A better-than-expected result on the non-manufacturing ISM index didn’t quite have the result that you’d expect in these times of woe. At the same time the Federal Reserve is telling anyone who’ll listen that the recovery may not be on sustainable footing – in the real world – economic indicators are accelerating. The services index was actually expected to fall to 54 from 54.4, but instead rose to 55.4.

What was especially good about this result, was that the business activity index was almost 5 points higher at 59.7, while the employment index was up 3.5 points at 56.2. Both are clearly at a much faster pace of growth. That’s the ISM manufacturing index and the non-manufacturing index accelerating, despite the government shutdown. This is great news. Maybe it’s the case that markets are awaiting the payrolls figures this Friday.

Yet stocks could barely find a bid, spending most of the session thus far below 0, albeit just with a fall of 0.1 per cent on the S&P500 with an hour left to trade (1765). The Dow for its part was up 18 points to 15,644 and the Nasdaq was flat (3937). It’s a similar situation on the commodities front with gold down just under $5 ($1309), while crude was off 1.2 per cent at the time of writing to $93.5 (WTI). This is the lowest price for WTI since late June. Brent was down 0.7 per cent to $105.4 which is also about a five month low. This saw energy stocks as a key underperformer for the session, although telecommunications had a poor session as well.

Elsewhere, bond markets had a more pronounced response to the stronger data, the 10 year Treasury yield up about 6 bps to 2.66 per cent. Then in the FX space, euro is off about 25 pips, yen is at 98.58 from 98.45. Finally, the Australian dollar is at 0.9492 recovering most (about 30 pips) of its losses after the RBA’s statement yesterday. In fact it’s now barely changed from just before the decision.
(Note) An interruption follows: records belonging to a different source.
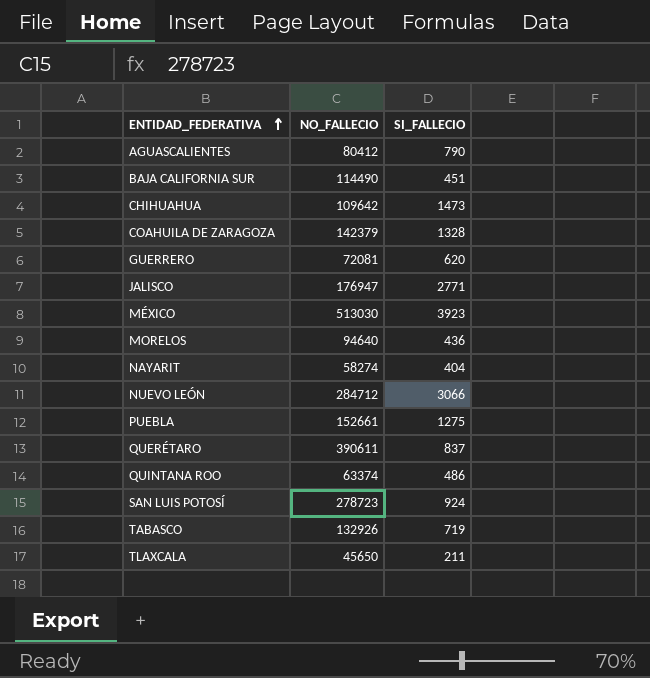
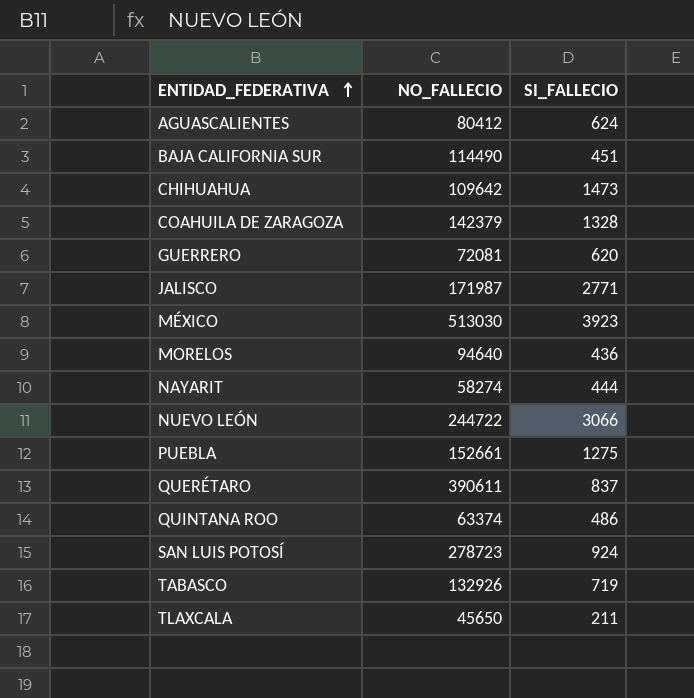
AGUASCALIENTES | SI_FALLECIO: 790 -> 624
JALISCO | NO_FALLECIO: 176947 -> 171987
NAYARIT | SI_FALLECIO: 404 -> 444
NUEVO LEÓN | NO_FALLECIO: 284712 -> 244722

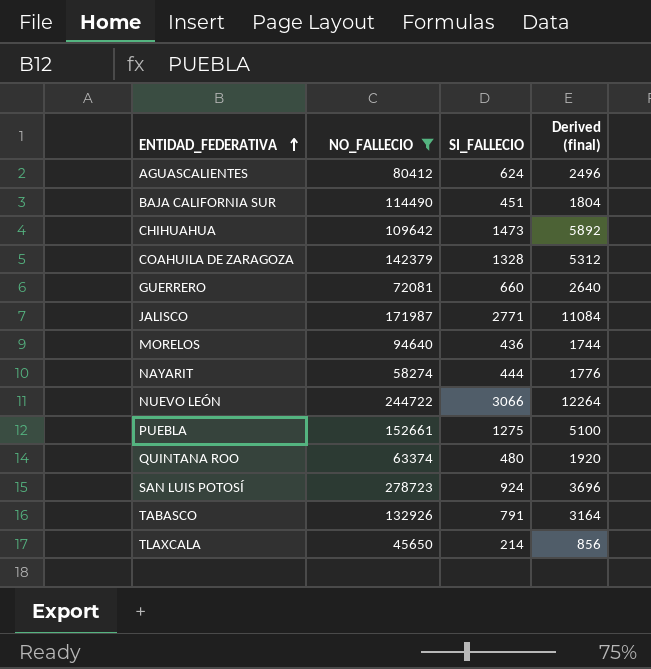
filter: none -> NO_FALLECIO <= 278723
column Derived (final) | formula: none -> [SI_FALLECIO] * 4
GUERRERO | SI_FALLECIO: 620 -> 660
QUINTANA ROO | SI_FALLECIO: 486 -> 480
TABASCO | SI_FALLECIO: 719 -> 791
TLAXCALA | SI_FALLECIO: 211 -> 214

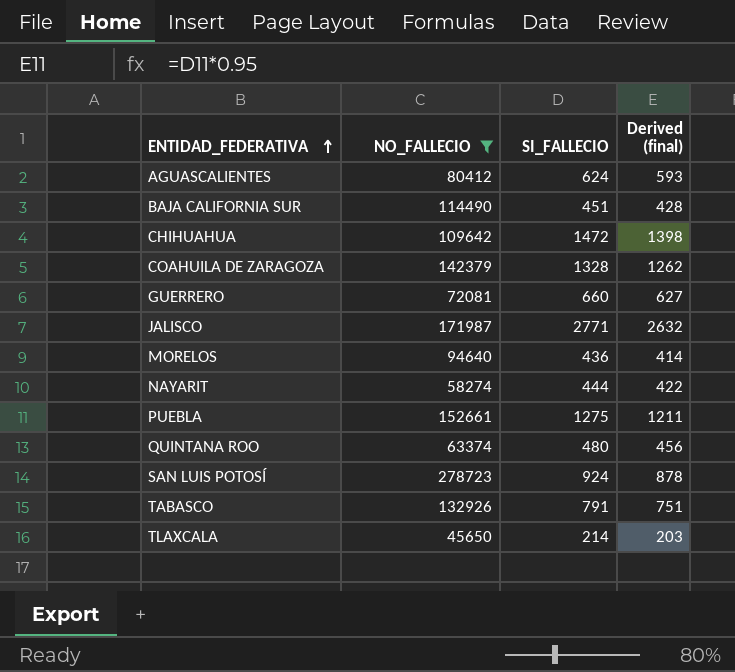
column Derived (final) | formula: [SI_FALLECIO] * 4 -> [SI_FALLECIO] * 0.95
row NUEVO LEÓN: 244722 | 3066 | 12264 -> none
CHIHUAHUA | SI_FALLECIO: 1473 -> 1472

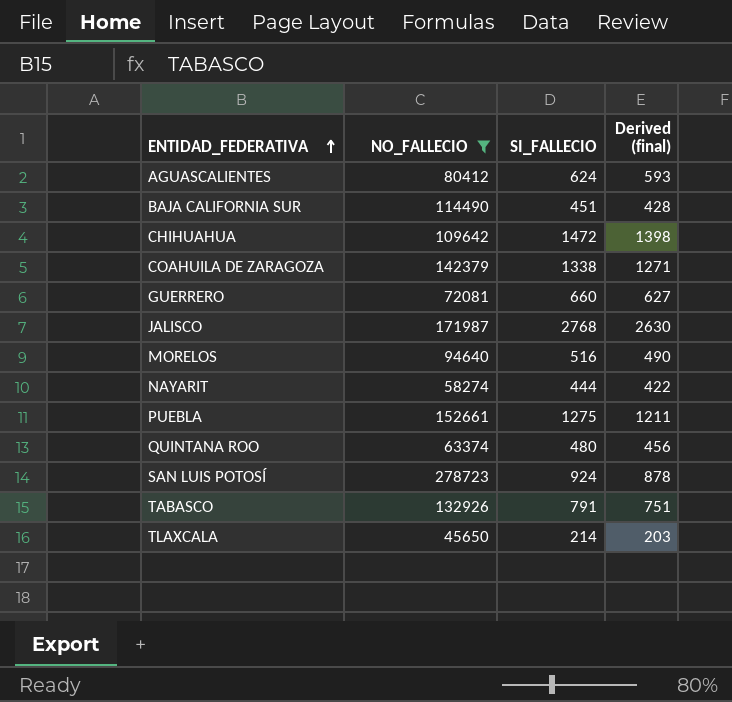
COAHUILA DE ZARAGOZA | SI_FALLECIO: 1328 -> 1338
COAHUILA DE ZARAGOZA | Derived (final): 1262 -> 1271
JALISCO | SI_FALLECIO: 2771 -> 2768
JALISCO | Derived (final): 2632 -> 2630
MORELOS | SI_FALLECIO: 436 -> 516
MORELOS | Derived (final): 414 -> 490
As to the RBA’s decision, it was obviously widely expected as was the statement, which saw the RBA pulling out both hands – making things as vague as possible. On the one hand they’re seeing signs of a rebalancing (though things are uncertain here), but on the other they reckon the exchange rate is still “uncomfortably high” and they were more emphatic about that this time and the need for it to be lower. Their intentions are ambiguous in other words and that’s exactly how I think they want it. It’s what the Federal Reserve is doing as well.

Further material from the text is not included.